» **Activity**: Your task is to repeat the lines below exactly, excluding any pictures they contain.

[User interface change data]
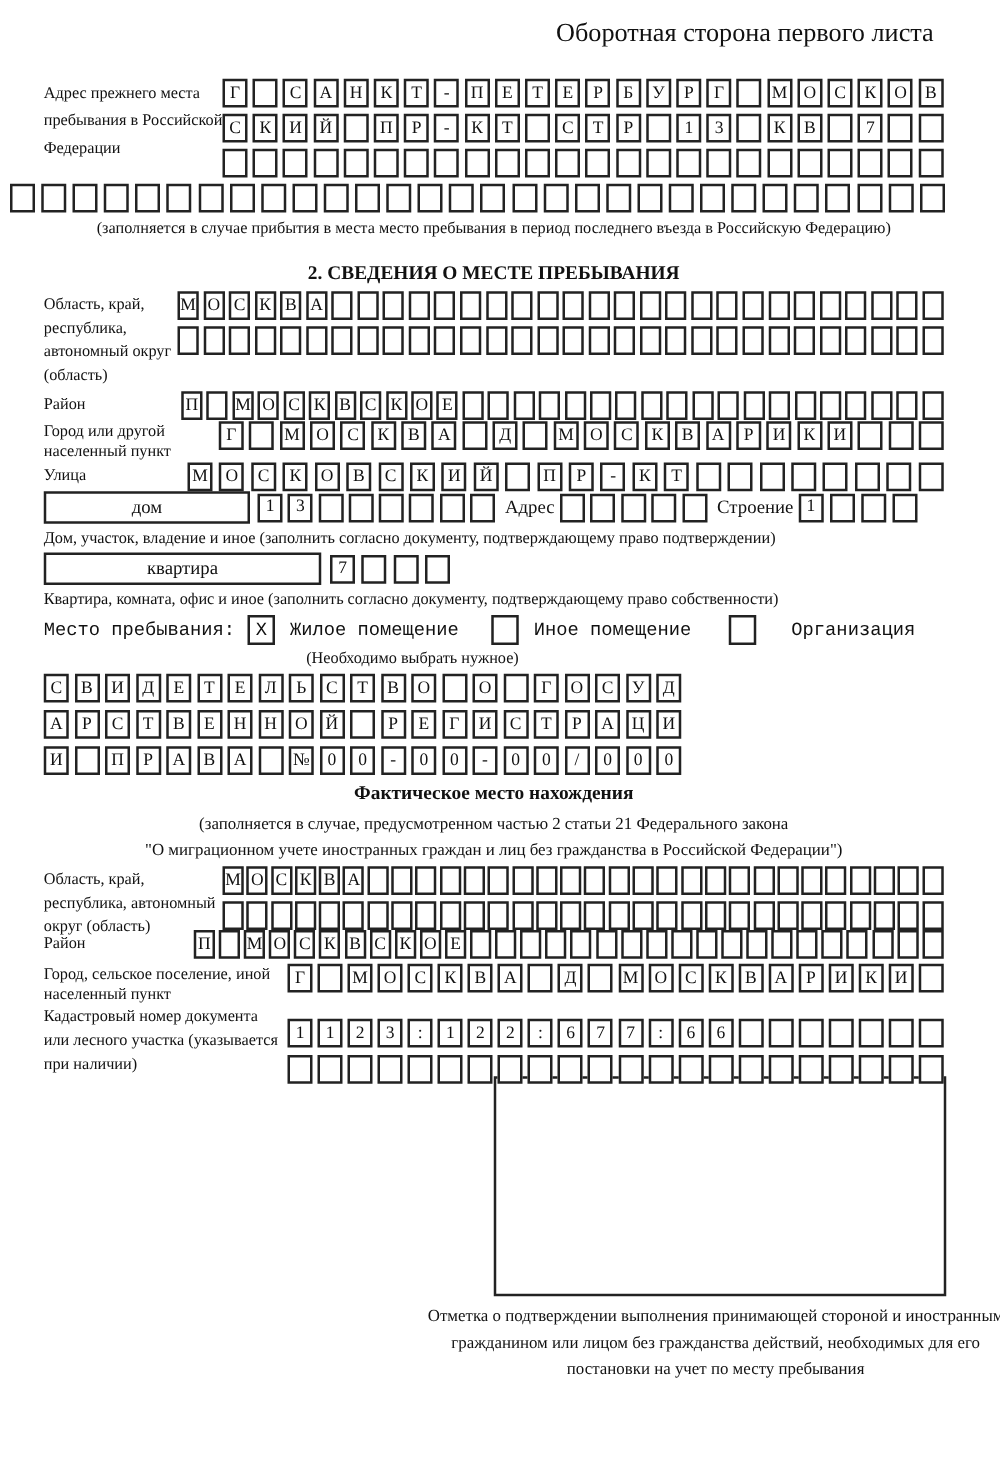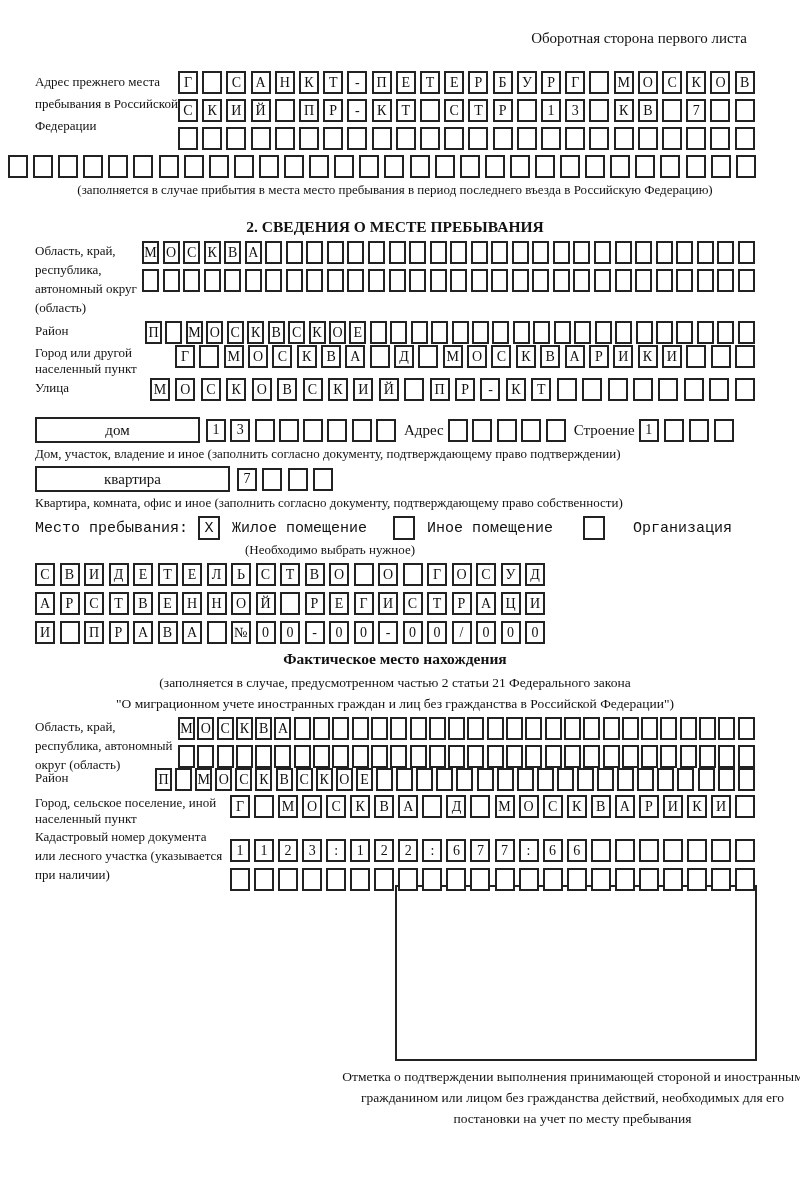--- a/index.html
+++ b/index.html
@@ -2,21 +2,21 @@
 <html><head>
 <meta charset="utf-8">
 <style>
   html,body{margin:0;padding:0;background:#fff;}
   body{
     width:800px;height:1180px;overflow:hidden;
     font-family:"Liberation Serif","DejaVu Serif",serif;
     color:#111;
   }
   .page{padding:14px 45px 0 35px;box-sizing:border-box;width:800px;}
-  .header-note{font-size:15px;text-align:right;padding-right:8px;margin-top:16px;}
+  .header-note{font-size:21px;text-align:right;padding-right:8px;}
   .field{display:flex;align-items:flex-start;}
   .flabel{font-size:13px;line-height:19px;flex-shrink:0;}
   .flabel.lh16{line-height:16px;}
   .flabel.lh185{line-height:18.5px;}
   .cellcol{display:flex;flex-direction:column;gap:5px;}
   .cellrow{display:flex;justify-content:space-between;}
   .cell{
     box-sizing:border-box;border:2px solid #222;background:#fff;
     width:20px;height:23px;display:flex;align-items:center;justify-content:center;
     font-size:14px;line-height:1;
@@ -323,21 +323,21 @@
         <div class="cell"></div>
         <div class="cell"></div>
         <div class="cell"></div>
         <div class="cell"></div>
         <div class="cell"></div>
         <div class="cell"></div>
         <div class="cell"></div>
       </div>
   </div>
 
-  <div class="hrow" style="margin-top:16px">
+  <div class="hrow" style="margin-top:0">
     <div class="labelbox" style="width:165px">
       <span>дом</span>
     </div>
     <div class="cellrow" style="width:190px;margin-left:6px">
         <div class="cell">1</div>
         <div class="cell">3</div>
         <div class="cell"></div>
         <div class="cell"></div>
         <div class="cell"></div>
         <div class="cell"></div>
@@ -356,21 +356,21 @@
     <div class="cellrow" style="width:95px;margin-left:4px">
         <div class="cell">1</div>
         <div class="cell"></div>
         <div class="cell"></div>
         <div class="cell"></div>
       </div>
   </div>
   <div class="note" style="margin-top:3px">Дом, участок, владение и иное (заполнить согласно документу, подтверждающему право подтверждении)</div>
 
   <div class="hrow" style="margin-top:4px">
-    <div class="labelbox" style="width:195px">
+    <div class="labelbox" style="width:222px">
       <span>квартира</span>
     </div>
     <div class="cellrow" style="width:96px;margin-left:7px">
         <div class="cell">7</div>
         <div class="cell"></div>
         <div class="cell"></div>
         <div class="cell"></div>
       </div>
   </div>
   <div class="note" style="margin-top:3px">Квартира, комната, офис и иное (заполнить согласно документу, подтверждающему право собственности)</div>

» **Output for this task**:
--- a/index.html
+++ b/index.html
@@ -2,21 +2,21 @@
 <html><head>
 <meta charset="utf-8">
 <style>
   html,body{margin:0;padding:0;background:#fff;}
   body{
     width:800px;height:1180px;overflow:hidden;
     font-family:"Liberation Serif","DejaVu Serif",serif;
     color:#111;
   }
   .page{padding:14px 45px 0 35px;box-sizing:border-box;width:800px;}
-  .header-note{font-size:15px;text-align:right;padding-right:8px;margin-top:16px;}
+  .header-note{font-size:21px;text-align:right;padding-right:8px;}
   .field{display:flex;align-items:flex-start;}
   .flabel{font-size:13px;line-height:19px;flex-shrink:0;}
   .flabel.lh16{line-height:16px;}
   .flabel.lh185{line-height:18.5px;}
   .cellcol{display:flex;flex-direction:column;gap:5px;}
   .cellrow{display:flex;justify-content:space-between;}
   .cell{
     box-sizing:border-box;border:2px solid #222;background:#fff;
     width:20px;height:23px;display:flex;align-items:center;justify-content:center;
     font-size:14px;line-height:1;
@@ -323,21 +323,21 @@
         <div class="cell"></div>
         <div class="cell"></div>
         <div class="cell"></div>
         <div class="cell"></div>
         <div class="cell"></div>
         <div class="cell"></div>
         <div class="cell"></div>
       </div>
   </div>
 
-  <div class="hrow" style="margin-top:16px">
+  <div class="hrow" style="margin-top:0">
     <div class="labelbox" style="width:165px">
       <span>дом</span>
     </div>
     <div class="cellrow" style="width:190px;margin-left:6px">
         <div class="cell">1</div>
         <div class="cell">3</div>
         <div class="cell"></div>
         <div class="cell"></div>
         <div class="cell"></div>
         <div class="cell"></div>
@@ -356,21 +356,21 @@
     <div class="cellrow" style="width:95px;margin-left:4px">
         <div class="cell">1</div>
         <div class="cell"></div>
         <div class="cell"></div>
         <div class="cell"></div>
       </div>
   </div>
   <div class="note" style="margin-top:3px">Дом, участок, владение и иное (заполнить согласно документу, подтверждающему право подтверждении)</div>
 
   <div class="hrow" style="margin-top:4px">
-    <div class="labelbox" style="width:195px">
+    <div class="labelbox" style="width:222px">
       <span>квартира</span>
     </div>
     <div class="cellrow" style="width:96px;margin-left:7px">
         <div class="cell">7</div>
         <div class="cell"></div>
         <div class="cell"></div>
         <div class="cell"></div>
       </div>
   </div>
   <div class="note" style="margin-top:3px">Квартира, комната, офис и иное (заполнить согласно документу, подтверждающему право собственности)</div>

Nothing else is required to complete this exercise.